Leaving his home in Bangladesh was hard for Tuhin Das. And after six years in the U.S., staying away hasn’t gotten any easier.
Das is a dissident writer who remained in Bangladesh even after he was illegally detained and beaten by police. He remained even after receiving death threats, and after hearing of fellow writers killed on the street. He went into hiding — but he left only after terrorists broke into the home of another writer, and killed him.
Das, now 37, lives in Pittsburgh through City of Asylum’s program for persecuted writers. He recently published his first book in the U.S. “Exile Poems: In The Labyrinth of Homesickness,” from Pittsburgh-based Bridge & Tunnel Books, is a collection of 65 poems exploring his life in the city and his longing for home, friends and family.
Each of the poems has only a number for its title. In “10,” he writes: “I go up to the river, pause, / And try to fathom where / The heart of the Monongahela lies. …/ Foreign rivers don’t reveal much to me. If I can’t read their faces, / then who can? / I have seen more illness, / I have seen more blood, / than I have seen people’s faces.”
Das is a native Bengali speaker. His poems were translated into English by Arunava Sinha, a creative writing professor based in India.
Religious discord has shadowed Das's life. Roughly 90% of Bangladesh’s 165 million people are Muslim, and Das belongs to a Hindu minority. Along with poetry and literary fiction, in Bangladesh, Das wrote about politics. In one article, he demanded a ban on loudspeakers at mosques, mostly because he said they were being used to attack religious minorities.
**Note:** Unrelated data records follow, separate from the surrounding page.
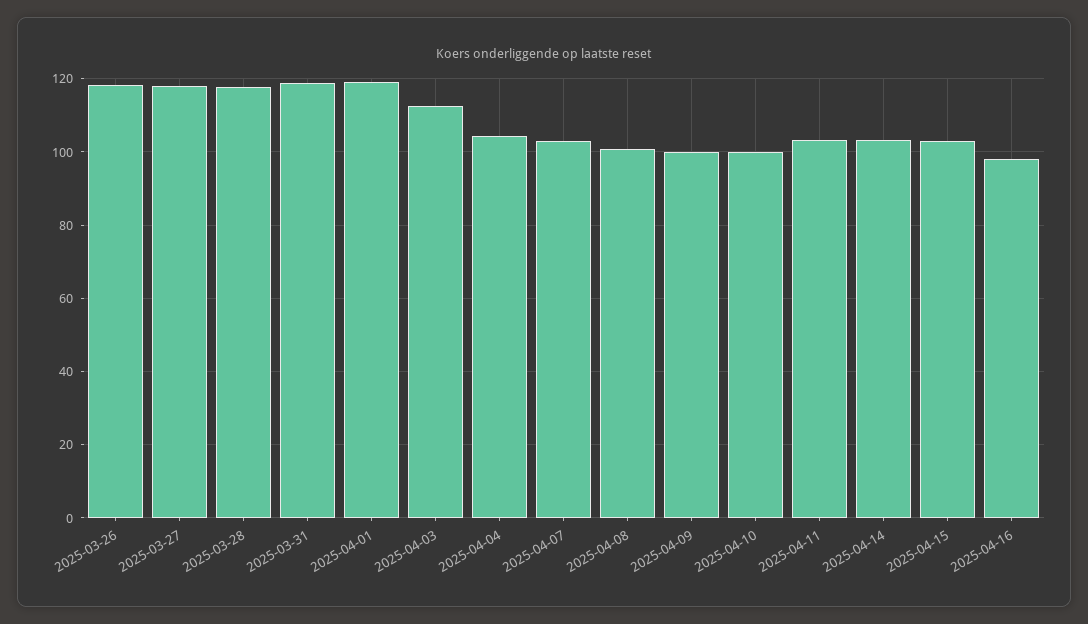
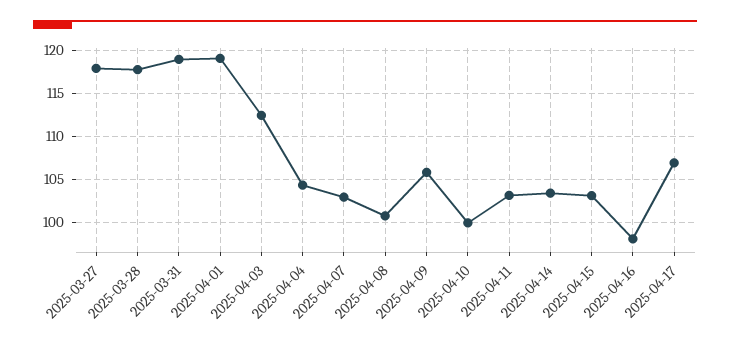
2025-03-26: 118 -> none
2025-04-09: 100 -> 106
2025-04-17: none -> 107

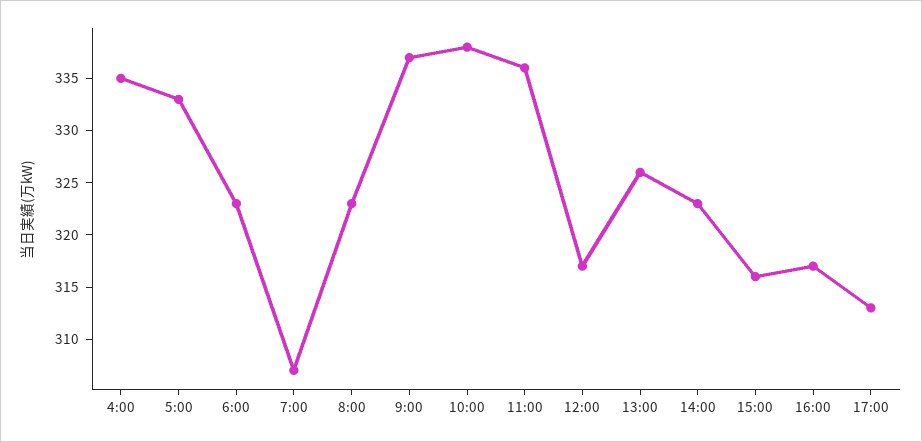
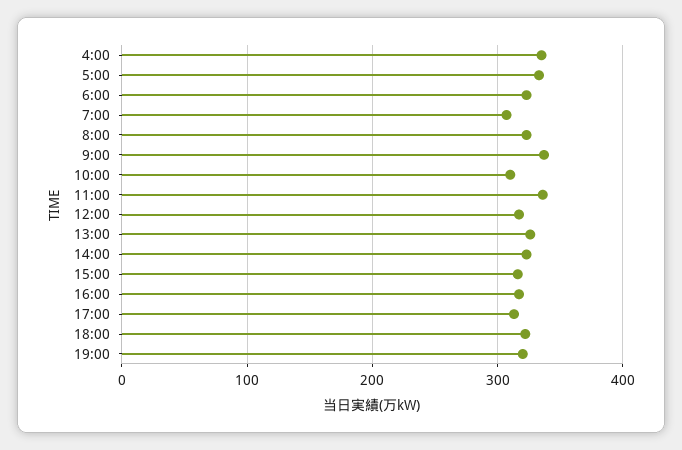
10:00: 338 -> 310
18:00: none -> 320
19:00: none -> 320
Some of Das’s activism hearkened to his country's brutal 1971 war of independence. In 2013, he organized a protest to urge the government to try war crimes from the conflict. He said it drew death threats against him and other activists. “My name was published by Al Qaida in Bangladesh,” he said.
Das said he reported the death threats to police. But instead of helping him, police took his social media password and scrutinized his writings. The last straw for him was the death of a fellow dissident writer at the hands of terrorists who broke into his home.
He had lived his entire life in Barishal City, with his parents and older sister. But he could stay no longer, he said.
“I decided, ‘Okay, it’s basically time to go, be alive,’” he said.
In 2016, Das came to the U.S. as a visiting writer at Carnegie Mellon University and through City of Asylum’s program for persecuted writers. It was his first time outside Bangladesh.
Das said he is grateful for the opportunities he’s had in the U.S.; last year, he was granted political asylum. He works for City of Asylum as a part-time bookkeeper. Along with sheltering writers persecuted in their home countries, the North Side-based group also runs Alphabet City, a performance space and bookstore.
Das feels free here to express himself; ironically, he said, it was only in the U.S. he was able to complete a novel about Bangladesh, for which he’s now seeking a translator.
“This novel is about minority persecution in Bangladesh,” he said. “And I could not able to write that book if I am in Bangladesh because I will not mentally, totally feel free to write about it.”
But the plight of an exile from a country 8,000 miles away goes beyond adjusting to new food and very different weather. On some level, the struggle is existential. As Das notes in his another poem, “No one will come to know who I am. / Not even if they see my body split open. / They won’t know who’s beneath my skin. … On the road a hushed voice behind me says: / ‘You know who he is? A refugee.’”
“I want to erase that identity, but I can't,” Das said.
He pines for his family. In Bangladesh, parents typically live with their adult children, and he expected to care for his parents as they age.
“That's the way our society in Bangladesh works,” he said. “I feel like I'm not able to like fulfill that because we are apart or I live in a thousand miles far away, so I feel sometimes guilty or feel selfish. But what can I do?”
He would like to return some day, but he is not sure when it will be safe to do so.
In the meantime, he writes — hopeful that his writing will make a difference.
“Writing is a democratic practice,” he writes in his prologue to “Exile Poems.”
“By writing about human rights, authors can play a leading role in social change. Some writings invoke an unseen world or express the beauty of life through imagination; we have to envision a world that doesn’t exist today.”
“55”
from "Exile Poems"
Sometimes when I wake up to the sound of rain at midnight
I feel nostalgic. I keep thinking of my homeland.
To curb my agitation
I get out of bed silently for a glass of water.
I ask myself:
Would the green shades of the little forest
by my home where I played
as a child recognize me now?
If I were able to return would the birds
of my town know who I am?
Another city flows within me here.
Now I am a different person too.
I try to gauge from my friends
whether my absence has any value at all.
Does it bear any significance?
Without you, my love,
there is no meaning to anything
in my immigrant’s life.
Reprinted with permission from the writer.